Task input:
○ ○ ○

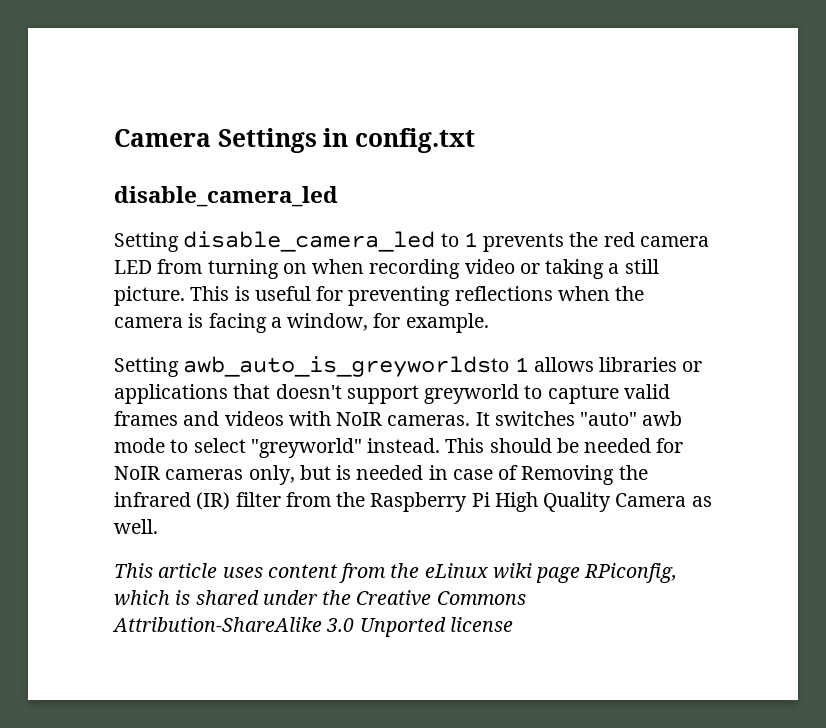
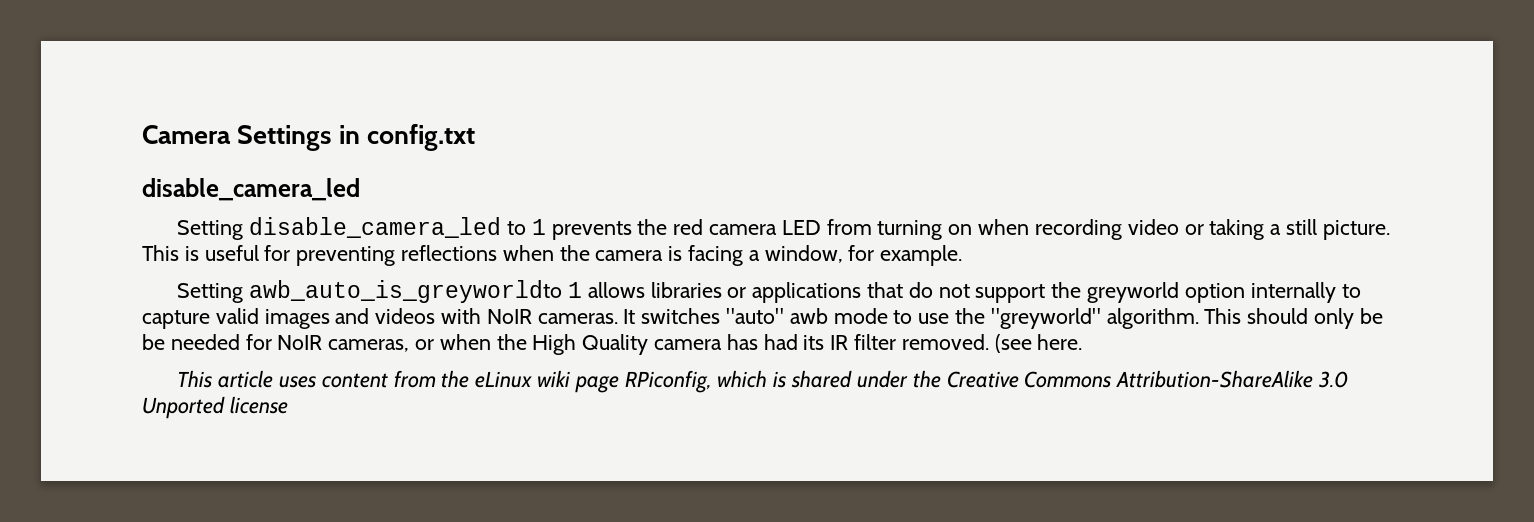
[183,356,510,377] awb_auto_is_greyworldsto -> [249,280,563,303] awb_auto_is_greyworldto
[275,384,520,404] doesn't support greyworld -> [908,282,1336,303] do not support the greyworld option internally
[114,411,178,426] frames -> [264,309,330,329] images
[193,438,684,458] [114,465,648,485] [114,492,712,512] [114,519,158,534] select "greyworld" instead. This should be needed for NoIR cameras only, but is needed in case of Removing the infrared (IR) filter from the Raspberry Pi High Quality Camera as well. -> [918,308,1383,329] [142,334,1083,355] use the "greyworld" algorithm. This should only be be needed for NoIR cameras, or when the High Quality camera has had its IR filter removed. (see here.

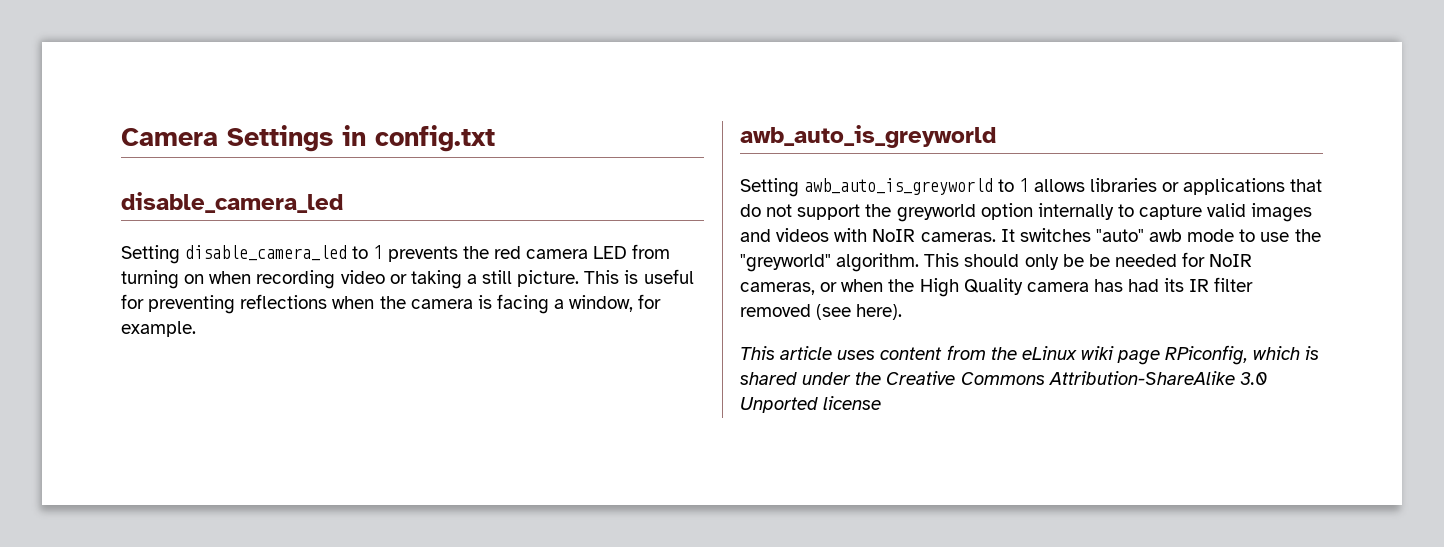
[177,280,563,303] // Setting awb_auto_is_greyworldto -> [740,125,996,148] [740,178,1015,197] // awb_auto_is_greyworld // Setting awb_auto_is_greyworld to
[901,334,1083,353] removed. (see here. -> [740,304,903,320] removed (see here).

○ ○ ○

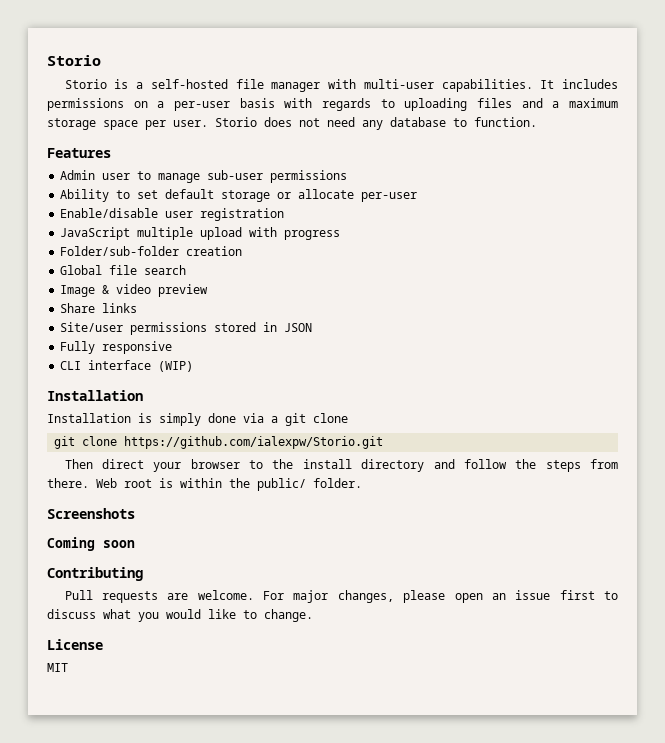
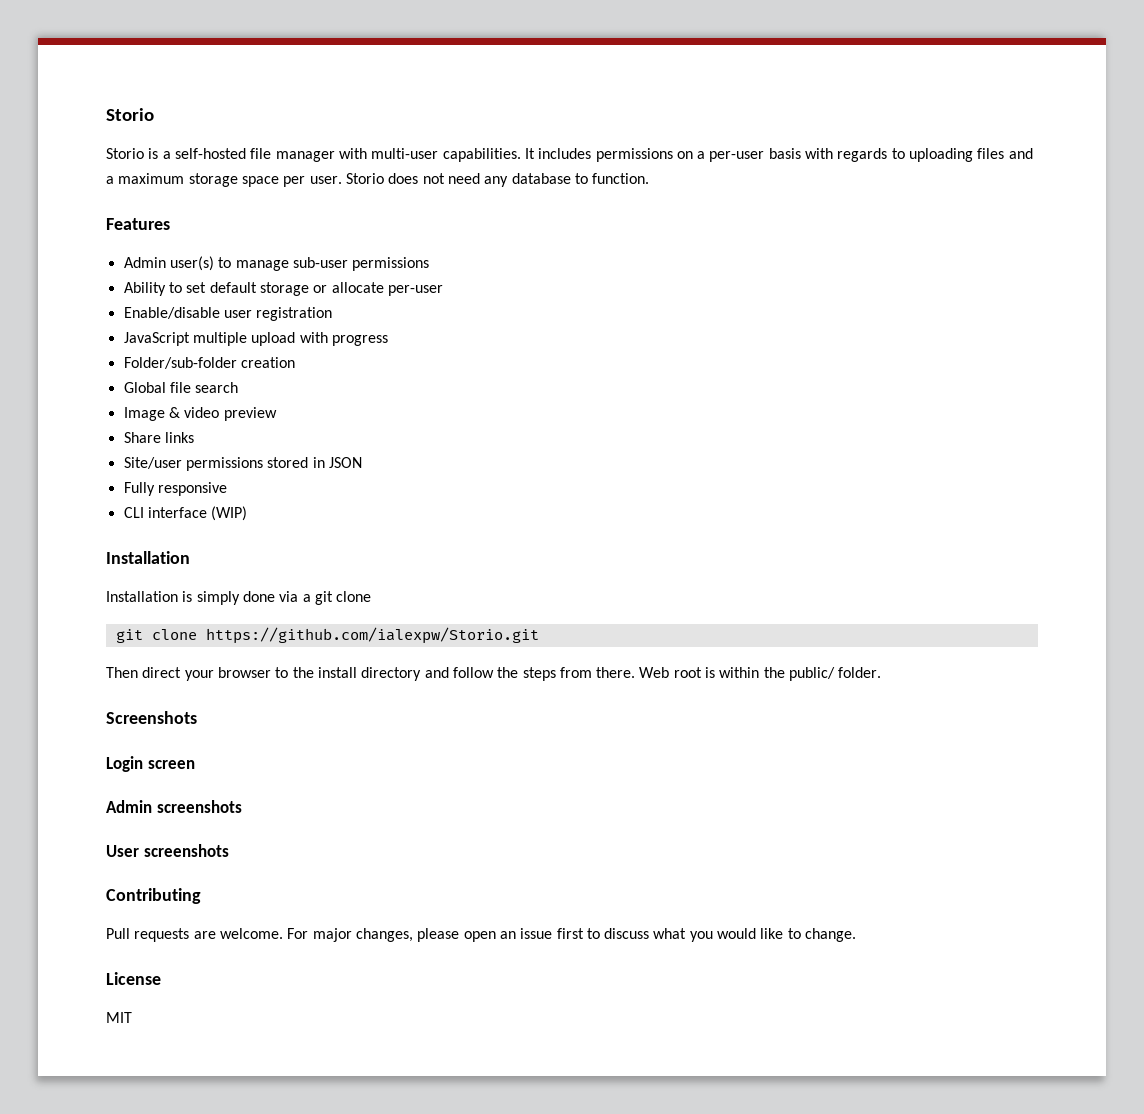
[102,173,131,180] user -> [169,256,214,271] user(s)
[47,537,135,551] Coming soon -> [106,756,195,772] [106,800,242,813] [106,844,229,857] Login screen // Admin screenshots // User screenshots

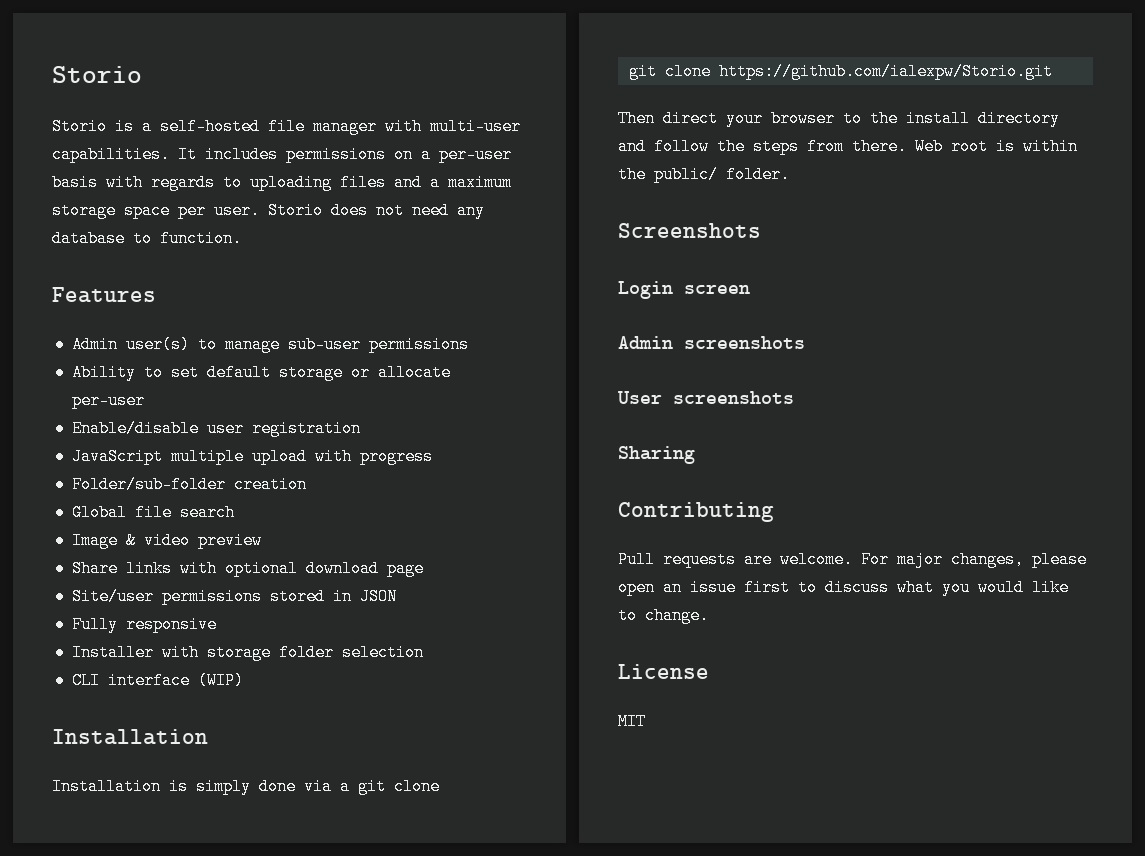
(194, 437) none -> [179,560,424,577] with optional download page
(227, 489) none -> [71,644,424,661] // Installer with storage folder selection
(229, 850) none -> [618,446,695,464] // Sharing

○ ○ ○

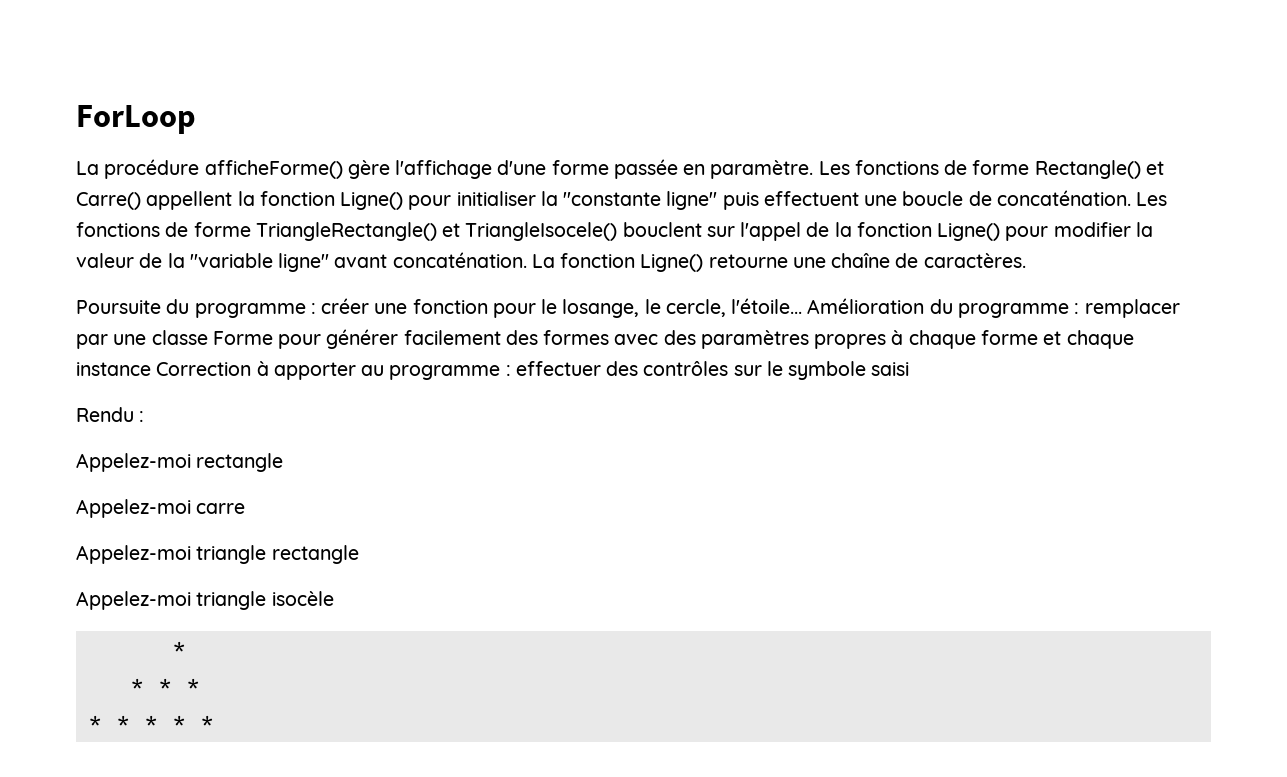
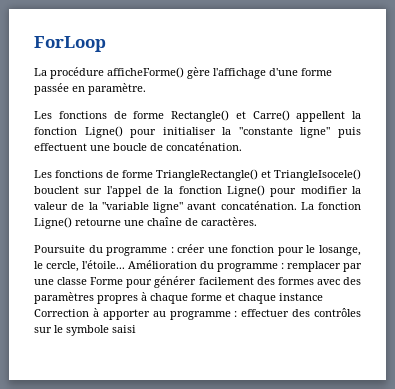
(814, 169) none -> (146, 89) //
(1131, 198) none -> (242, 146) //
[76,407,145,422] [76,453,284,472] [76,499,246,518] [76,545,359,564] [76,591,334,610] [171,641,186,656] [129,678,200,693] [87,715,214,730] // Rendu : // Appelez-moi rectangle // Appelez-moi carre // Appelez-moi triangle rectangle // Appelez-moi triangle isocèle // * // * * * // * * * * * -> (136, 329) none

○ ○ ○

Exercise:
Where a line of the listing contains the word "with", it counts toward the total; say how many lines that makes, giving the number alone.

Reply:
2